The character’s personal brand of admirable slobbishness, a kind of “take me or leave me” earnestness, came to be synonymous with Bancroft, whose one key role on Broadway did what Hollywood had failed to do all those years before: she finally had a “type.” Around the zenith of Seesaw’s success, Bancroft gave interviews which leaned into this character, a personal crutch that might have been used to brace any possible fall from public favor (which never happened, at least not to Bancroft, but surely to many an actress in any comparable kind of limelight). It is also worth noting how Gittel Mosca was written as a Jewish woman, while Bancroft was herself not Jewish, but Italian. William Gibson himself wasn’t even sure of her ethnic background when she landed the role—“We had the one actress in captivity who had been born—a mile from me in the Bronx, and surely Jewish, though she turned out Italian—to play this girl”—and this confusion of identity between Gittel and the real Bancroft endured.

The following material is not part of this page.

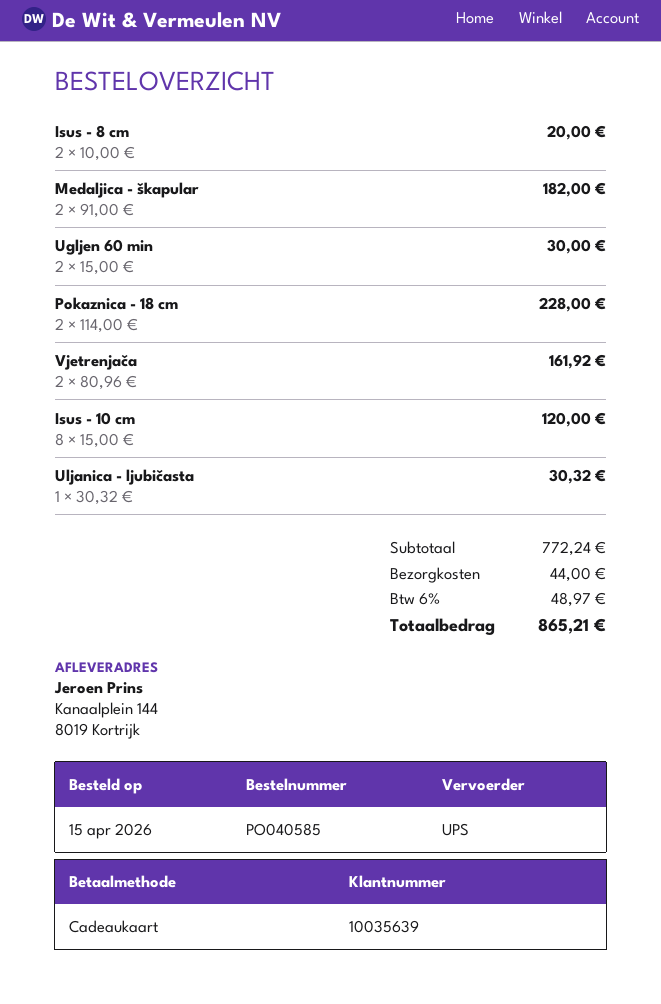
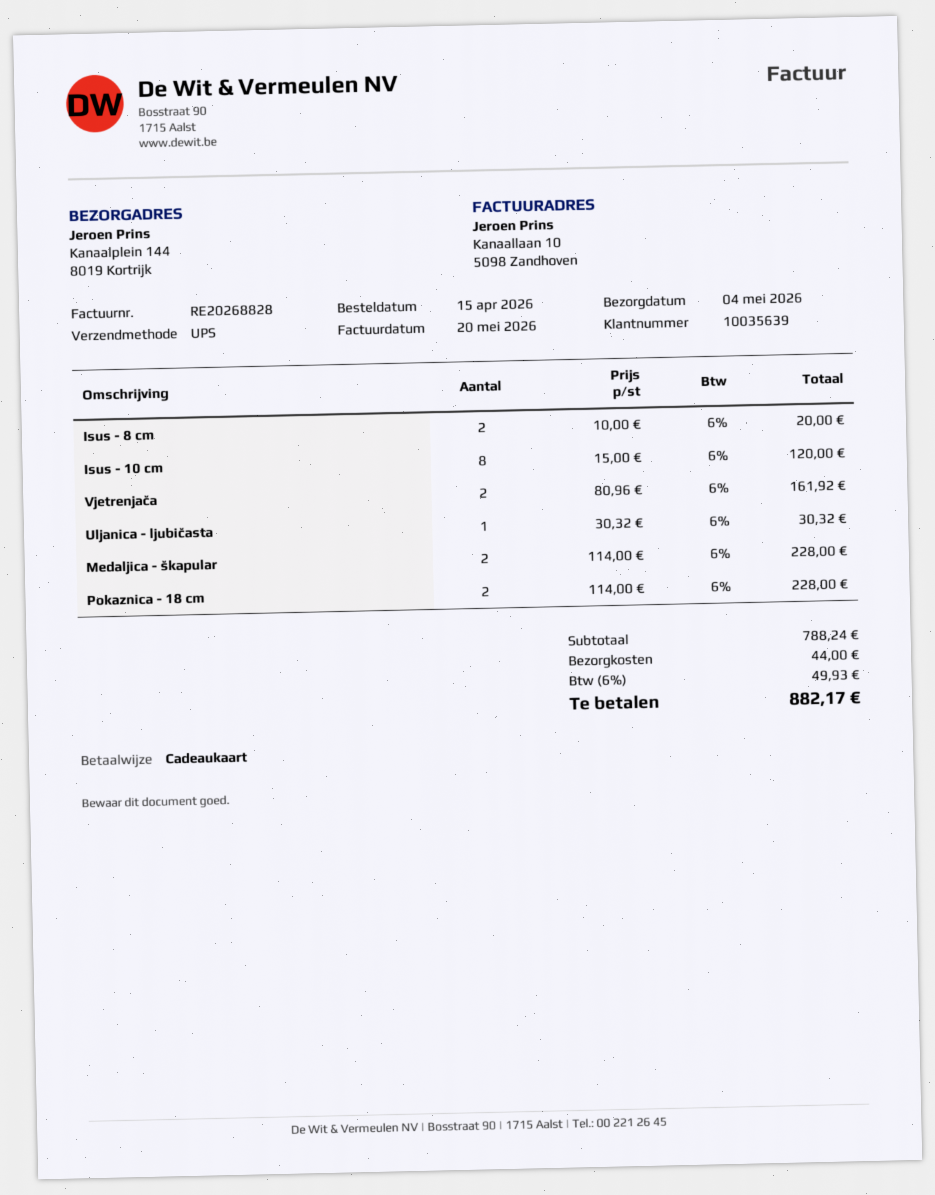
Medaljica - škapular: 2 x 91.00 = 182.00 -> 2 x 114.00 = 228.00
Ugljen 60 min: 2 x 15.00 = 30.00 -> none
subtotal: 772.24 -> 788.24
tax: 6% = 48.97 -> 6% = 49.93
total: 865.21 -> 882.17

Such descriptions that favor her appearance, surroundings, and mood—“Dark hair tousled, as it is in the play, and wearing a pale-green smock, Miss Bancroft finished tucking in the sheets and blankets, poured herself some coffee…” by Douglas Watt of the Daily News ; “Miss Bancroft, nee Anna Maria Italiano, is a dark-haired, brown-eyed woman of 27 whose quick speech and manner hint of an inner restlessness. Her personality is, in a way, reflected in her clothes, which are obviously chosen for comfort all the way. Her tastes run to sweaters, skirts, and black woolen stockings” by Don Nelson of the Daily News—refer more to Gittel than her, a credit to the uncreative and unwilling minds from a time where women were meant to exist only in convenient spaces with convenient personalities.

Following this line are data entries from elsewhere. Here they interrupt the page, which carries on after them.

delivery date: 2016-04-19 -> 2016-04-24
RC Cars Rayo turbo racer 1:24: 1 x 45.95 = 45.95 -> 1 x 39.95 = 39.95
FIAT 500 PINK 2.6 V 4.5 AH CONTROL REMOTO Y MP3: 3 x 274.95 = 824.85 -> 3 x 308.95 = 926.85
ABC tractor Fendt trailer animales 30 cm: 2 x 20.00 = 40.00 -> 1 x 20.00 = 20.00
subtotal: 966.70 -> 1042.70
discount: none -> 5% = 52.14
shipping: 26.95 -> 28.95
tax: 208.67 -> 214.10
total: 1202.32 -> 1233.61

A desire to conflate Bancroft to her character gives way to a bigger, much more dubious trend in the world of American film and theatre alike: a type, for a woman, is who they are, both in the public and in private, but a type for a man is only a decorative term for limited range. Women with types, referring back to the earlier mentioned Judy Holliday and Carole Lombard, were not the dizzy, vacuous women they often portrayed on screen, but those types still endure to this day. This is all to say that Anne Bancroft, who received her first “type”, a Tony award-winning one at that, with Gittel Mosca, by her own admission was too new to the nuances of method acting that she folded all of who she was into this one character, which created for her a sense of false identity in which she never should have needed to maintain in order for her talents to have been accepted. Bancroft herself, and those three bears that saw who she was and what she was capable of from the start, might have been all too precious for an industry that makes and disposes of female identities at the turn of every season.

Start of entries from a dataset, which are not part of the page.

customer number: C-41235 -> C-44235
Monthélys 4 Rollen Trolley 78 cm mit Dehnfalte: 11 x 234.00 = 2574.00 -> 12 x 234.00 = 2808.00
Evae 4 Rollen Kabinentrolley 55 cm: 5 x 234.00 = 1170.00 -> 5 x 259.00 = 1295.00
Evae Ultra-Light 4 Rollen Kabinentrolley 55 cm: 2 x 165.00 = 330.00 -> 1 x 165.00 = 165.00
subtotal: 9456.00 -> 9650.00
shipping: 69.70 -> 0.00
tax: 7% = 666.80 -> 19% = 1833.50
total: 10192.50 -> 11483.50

Interestingly, the film adaptation of Two for the Seesaw, released in 1962, four years after the play had opened on Broadway, actually engages well with its subject matter, making its New York spaces, both personal and of the public plenty, complimentary to the love story it houses within its walls. Much more interesting a discussion to be had about the film adaptation, though, is its place in this mid-century intersection of film and theatre, where it performs a version of its misogynistic custom to a different audience, one who went to the movies instead of the theater.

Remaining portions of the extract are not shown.